This is weird on its face. The movie ending is clearly the happier one, right? The little girl lives. While one of her dads decides to sacrifice himself (which is honestly where I thought the book was going) at least we know it wasn’t in vain and it really did save the world. For a story full of psychological terror that seems like the best possible outcome.

But I think that framing depends on whether you look at the story from a personal or meta level. On a meta level this story is the trolley problem on steroids. Forget five strangers on the tracks versus one, we’re talking about survival of life on Earth – billions of people – against the life of one person who is, to you, particularly beloved. By pure utilitarian calculus this is a fairly easy call (the needs of the many, as Spock would say). Of course, that presumed that the apocalypse is really happening and the requested sacrifice could really stop it.

A similar dilemma animated the season finale of The Last of Us (and the end of the game, so far as I’ve read), in which Joel was faced with Ellie being operated on in a way that would kill her but that might lead to a cure for the pandemic that was ravaging humanity. Rather than give it much thought, he broke very bad (badder than before, at any rate) and killed anyone who got between he and Ellie. He saved her, thus potentially condemning the rest of the people on the planet.

Is that a happy ending? It sure is for Joel, who doesn’t have to go through the trauma of losing (in essence) another daughter. Is it for Ellie? Hard to tell, since she didn’t really get much choice in the matter (either way). Is it for humanity? If it was going to lead to a cure, fuck no, but if it wasn’t?

My point isn’t to take sides (although I have my preferences, like anybody), but to point out that any on person’s conception of a “happy” ending might not match someone else’s. In a way, that’s a great thing for writers. Endings are hard and the knowledge that people can interpret a particular ending so differently means it’s folly to try and please people. But in another, it means more to think about when trying to shoot for a happy ending.

As always, the best course is to think hard about what you’re going to do and why you want to do it. That way at least you’ll have a satisfactory conclusion to the story you want to tell.

Weekly Watch/Read Quick Hits

Sometimes, you just want to say a little about some interesting things . . .

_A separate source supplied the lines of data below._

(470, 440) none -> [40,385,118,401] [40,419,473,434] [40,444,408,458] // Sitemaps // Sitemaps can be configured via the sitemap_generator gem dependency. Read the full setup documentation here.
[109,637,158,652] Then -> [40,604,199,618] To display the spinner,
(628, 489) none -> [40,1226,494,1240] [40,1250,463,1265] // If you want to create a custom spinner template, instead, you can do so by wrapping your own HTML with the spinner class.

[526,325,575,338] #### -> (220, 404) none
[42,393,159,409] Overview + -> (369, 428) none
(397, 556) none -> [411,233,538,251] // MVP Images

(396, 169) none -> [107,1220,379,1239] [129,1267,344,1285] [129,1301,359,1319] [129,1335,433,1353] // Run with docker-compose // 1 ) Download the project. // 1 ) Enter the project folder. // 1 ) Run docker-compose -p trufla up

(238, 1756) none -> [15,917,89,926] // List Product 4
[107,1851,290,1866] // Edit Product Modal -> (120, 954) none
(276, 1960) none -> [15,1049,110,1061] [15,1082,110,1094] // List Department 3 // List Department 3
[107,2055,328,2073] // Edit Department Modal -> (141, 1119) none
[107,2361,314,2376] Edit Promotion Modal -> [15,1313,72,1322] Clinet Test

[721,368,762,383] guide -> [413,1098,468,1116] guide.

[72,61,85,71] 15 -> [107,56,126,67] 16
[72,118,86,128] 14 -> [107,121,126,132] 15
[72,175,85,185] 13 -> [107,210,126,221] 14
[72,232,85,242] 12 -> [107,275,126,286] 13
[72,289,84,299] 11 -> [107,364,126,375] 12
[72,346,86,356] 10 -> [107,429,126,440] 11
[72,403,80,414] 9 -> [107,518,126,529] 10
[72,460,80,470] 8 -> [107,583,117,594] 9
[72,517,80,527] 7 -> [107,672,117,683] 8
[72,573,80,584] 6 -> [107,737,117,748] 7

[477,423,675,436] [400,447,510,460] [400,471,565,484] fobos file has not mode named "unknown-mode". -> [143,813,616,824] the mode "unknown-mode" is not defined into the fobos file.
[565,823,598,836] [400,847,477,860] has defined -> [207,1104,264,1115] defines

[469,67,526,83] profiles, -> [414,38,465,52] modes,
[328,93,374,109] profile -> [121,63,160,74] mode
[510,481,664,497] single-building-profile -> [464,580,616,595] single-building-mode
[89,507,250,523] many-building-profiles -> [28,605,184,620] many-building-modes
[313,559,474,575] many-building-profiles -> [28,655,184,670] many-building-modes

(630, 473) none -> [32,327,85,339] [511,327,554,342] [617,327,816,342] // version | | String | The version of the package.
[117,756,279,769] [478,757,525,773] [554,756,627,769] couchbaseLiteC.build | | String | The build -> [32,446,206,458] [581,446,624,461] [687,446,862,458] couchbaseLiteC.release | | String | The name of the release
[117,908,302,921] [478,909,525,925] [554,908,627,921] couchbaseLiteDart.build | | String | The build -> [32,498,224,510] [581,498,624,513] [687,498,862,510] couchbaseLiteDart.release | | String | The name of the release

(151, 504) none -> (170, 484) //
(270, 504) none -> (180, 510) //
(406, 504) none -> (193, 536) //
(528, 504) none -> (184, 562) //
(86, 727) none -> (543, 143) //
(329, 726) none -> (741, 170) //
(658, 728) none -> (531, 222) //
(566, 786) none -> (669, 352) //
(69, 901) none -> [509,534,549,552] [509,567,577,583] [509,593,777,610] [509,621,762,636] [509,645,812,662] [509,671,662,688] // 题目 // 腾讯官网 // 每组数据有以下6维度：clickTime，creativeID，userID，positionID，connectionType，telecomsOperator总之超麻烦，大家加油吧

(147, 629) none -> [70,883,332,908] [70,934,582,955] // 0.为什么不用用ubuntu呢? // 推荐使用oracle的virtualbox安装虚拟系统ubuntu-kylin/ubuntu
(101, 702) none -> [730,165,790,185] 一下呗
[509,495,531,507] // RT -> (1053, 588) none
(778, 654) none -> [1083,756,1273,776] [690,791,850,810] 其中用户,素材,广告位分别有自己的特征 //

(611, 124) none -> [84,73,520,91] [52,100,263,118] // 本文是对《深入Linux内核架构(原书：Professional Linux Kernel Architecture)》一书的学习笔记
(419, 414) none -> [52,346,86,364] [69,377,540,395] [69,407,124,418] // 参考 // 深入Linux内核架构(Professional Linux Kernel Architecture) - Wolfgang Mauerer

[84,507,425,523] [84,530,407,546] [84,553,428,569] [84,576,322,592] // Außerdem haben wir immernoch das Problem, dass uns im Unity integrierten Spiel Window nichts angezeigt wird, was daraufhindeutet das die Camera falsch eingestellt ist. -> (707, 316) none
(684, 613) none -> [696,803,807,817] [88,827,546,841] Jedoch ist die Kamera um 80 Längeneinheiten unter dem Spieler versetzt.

Operation Nemesis: The Assassination Plot that Avenged the Armenian Genocide, by Eric Bogosian

On March 15, 1921, a man named Soghomon Tehlirian stepped up to a former high-ranking Turkish official, Talaat Pasha, and shot him dead. At his trial, Tehlirian told of how he had witnesses the murder of his family as part of the Armenian Genocide and had taken the chance to kill Pasha for his role in it (he’d been convicted of his complicity in absentia after World War I). Actor and writer Eric Bogosian thought that story would make a great movie and started writing a screenplay, only to find in his research that Tehlirian didn’t act alone, but was one part of a wide ranging conspiracy called Operation Nemesis to seek some measure of justice for those killed during the genocide. Bogosian wound up writing this book, which is plenty fascinating, but doesn’t quite live up to its goal of getting deep inside the conspiracy, focusing mostly on Tehlerian and his particular act. Fun fact – Bogosian was in Atom Egoyan’s brilliant Ararat, which is partly about making a movie about the Armenian Genocide – he plays the screenwriter.

The Bishop’s Wife

Every holiday season my wife TiVos just about every Christmas movie she can find and I’m always interested in something that’s older that I haven’t seen before. This one (from 1947) is one of the weirder holiday movies I’ve ever seen. Cary Grant plays an angel who comes to the aid of the titular bishop, mostly by wooing his wife (in some markets it was billed Cary and the Bishop’s Wife so as to not seem too religious). I’m not kidding. The bishop makes promises to do all sorts of thing with his wife, but has to cancel to go beg for money to build a pointless cathedral, so Cary steps in and does it all. I kind of like the theory floated by gpph at Rate Your Music that Cary might actually be a demon, more than an angel – that probably would have been a better movie! Still, this is a Christmas movie with precious little of “there’s only one proper way to celebrate Christmas and we’ll beat you over the head with it until you conform,” so that’s a major plus in my book.

Sea of Tranquility

I really really loved Emily St. John Mandel’s Station Eleven (and her recent work to get her divorce cited on her Wikipedia page) and so was a little disappointed with Sea of Tranquility. It starts really well, laying out multiple timelines and a singular bit of weirdness that appears to link them all. When things lose steam, for me, is when we get deep into the time travel stuff at the book’s core, which I just don’t find that compelling (it’s wrapped around the “what if we’re living in a simulation, man?” speculation and at least comes to the correct answer – who cares!). That said, Mandel is just great on a scene level and there are really excellent bits here and there that make it worth the (relatively short) read.

Reservation Dogs

This Hulu series (18 episodes over two seasons so far) has been on our radar for a while, but we only got around to actually digging into it recently. Thankfully, it’s as brilliant as the reviews made it out to be. It’s about four Native American teenagers on a reservation in Oklahoma dealing not only with the regular realities of life, but also the suicide of their best friend, which hangs over the series thus far. If that makes it sound depressing and serious it can certainly be serious (and touching – a scene in the second season finale made me choke up), but it’s hilariously funny in other parts, as well.

Does Size Matter?

Get your minds out of the gutter, folks, I’m talking about books here.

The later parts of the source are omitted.